Me encaminé hacia el andén número 5, donde me zampé los “pinchos” indios. No pasó mucho rato hasta que me abordaron sucesivamente tres chicos jóvenes, uno tras otro que llevaban unas cremalleras en las manos, auriculares alrededor del cuello y una mochila a sus espaldas. Creía que me preguntaban por el candado que llevaba en el macuto y no les hice mucho caso. Pero, en realidad, su propósito era cambiarme una cremallera medio descosida de mi “equipaje”. No le había dado mucha importancia al asunto. Recordé que a estos “cambiacremalleras” los había visto antes merodeando por otras estaciones, pero no se me había acercado ninguno. Ese día, uno de ellos me detuvo y me señaló el descosido y se ofreció a cosérmela por 100 rupias. Como no sabía lo que tardaría, le comenté que el tren no tardaría en salir. Cinco minutos después estaba como nueva. Llevaba otra mochila más pequeña y pensé que podía apañarla también, pues tenía un forro descolgado que se había enganchado con una cremallera, pero no lo hice. La verdad es que tenía ganas de subirme al tren (que ya estaba apostado en la vía) para refrescarme y que me llevaría a Sawai Madhopur. Me fijé en el número de mi vagón, estaba en el extremo opuesto. Tendría que caminar unos minutos, ya que el tren (como todos los que vi) era más largo que un día sin pan. Cuando llegué, todavía las trabajadoras estaban limpiando. Dejé lo más pesado a la entrada del vagón para poder vigilarlo y bajé para no molestar. Las limpiadoras eran dos mujeres que sacaron al poco tiempo un enorme saco lleno de basura. Tras de dí, decidí subir al vagón con literas, que estaba prácticamente vacío y me tumbé un poco. Creo que me dormí. Lo único reseñable del viaje fue el encuentro con un señor bigotudo y tripa que se sentó en frente de mí y tras saludar con la cabeza, se puso un vídeo con el móvil a un volumen considerable. Este tipo de episodios se daban de vez en cuando. Me parece que los auriculares no están muy extendidos. Busqué mis tapones y me los puse.

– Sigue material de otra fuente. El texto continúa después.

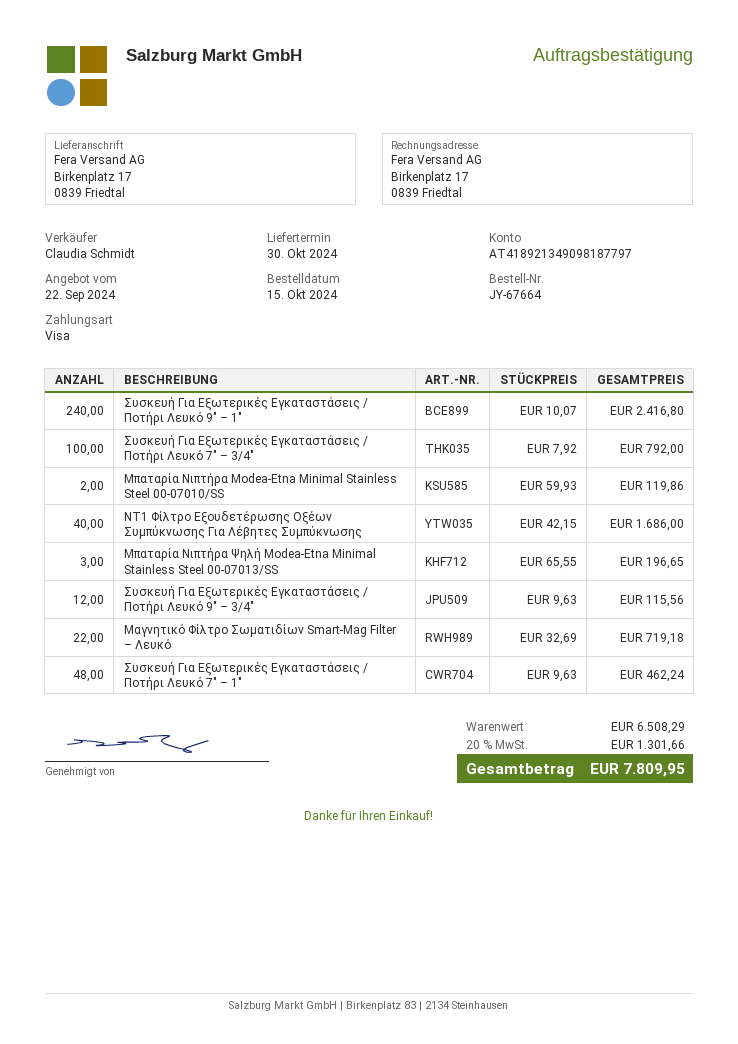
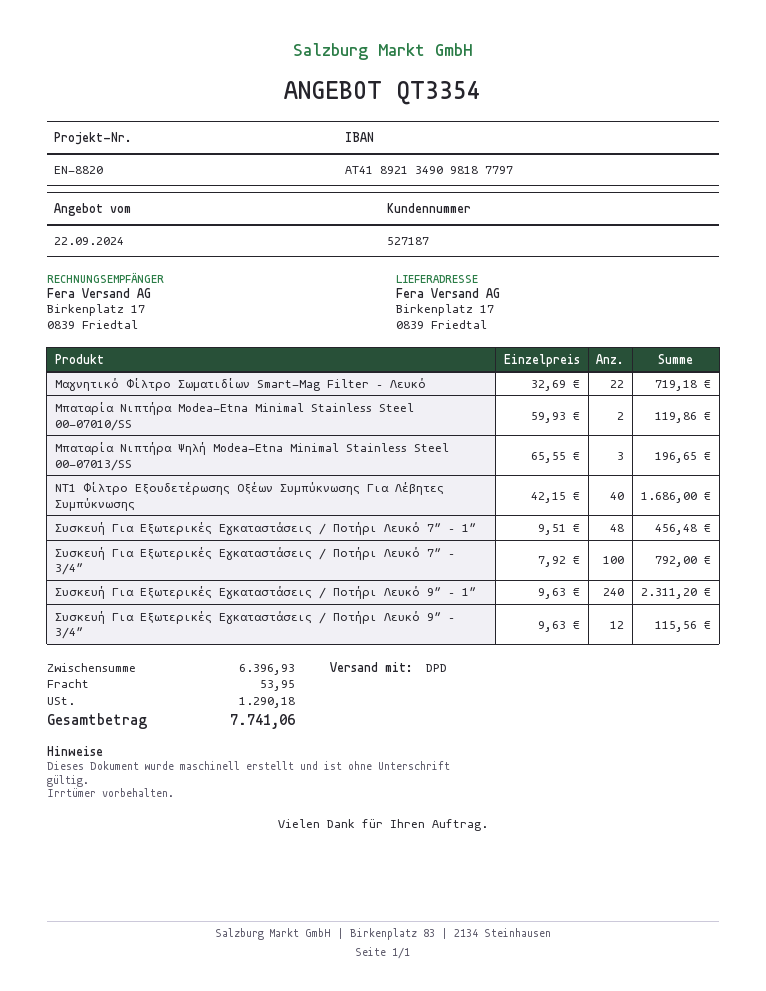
Συσκευή Για Εξωτερικές Εγκαταστάσεις / Ποτήρι Λευκό 9″ – 1″: 240 x 10.07 = 2416.80 -> 240 x 9.63 = 2311.20
Συσκευή Για Εξωτερικές Εγκαταστάσεις / Ποτήρι Λευκό 7″ – 1″: 48 x 9.63 = 462.24 -> 48 x 9.51 = 456.48
subtotal: 6508.29 -> 6396.93
shipping: none -> 53.95
tax: 1301.66 -> 1290.18
total: 7809.95 -> 7741.06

Llegamos a Sawai puntuales, 4 horas después. Al salir de la estación, me esperaba sólamente un “huérfano” tuk que me quería cobrar 100 rupias por un kilómetro (¿¿¡¡por un kilómetro!!??). Pactamos la mitad, aunque había más distancia y le dí un poco más. Hubiera sido imposible encontrarlo y menos de noche. El hostel era una casa grande con varias habitaciones que se hallaba en medio de campos que formaban parte de otras caseríos. El señor que me atendió era un indio ya entrado en años que tardó poco en ofrecerme el safari para ver tigres. Mientras hablábamos apareció un joven holandés, que me presentó, el otro (y único) huésped que se hospedaba allí. La habitación que me enseñó estaba bastante decente con un baño incluido. Quedamos en realizar el safari al día siguiente, dándome a elegir si ir por la mañana o por la tarde. Me decanté por el turno de la mañana temprano para huir del calor. Costaba 800 rupias y el medio de transporte consistía en un jeep con capacidad para 20 personas, pero para los extranjeros subía el precio el doble con impuestos incluidos.

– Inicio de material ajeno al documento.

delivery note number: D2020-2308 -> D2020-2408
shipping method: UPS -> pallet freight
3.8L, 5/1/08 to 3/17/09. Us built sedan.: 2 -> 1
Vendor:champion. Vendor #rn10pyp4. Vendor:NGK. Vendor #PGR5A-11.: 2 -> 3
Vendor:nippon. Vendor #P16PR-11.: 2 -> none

También me comentó que podía hacerme algo para cenar si quería. Me leyó el pensamiento. Media hora estaba cenando un arroz frito con verduras que no me pude acabar. En ese tiempo aproveché para ducharme y lavar algo de ropa. Después de la cena me pidió que le pagara, a lo que accedí. Me fui a dormir pues el desayuno era a las 6 y media hora después, saldría hacia el parque nacional de Ranthambore ¿Se dejarían ver los tigres?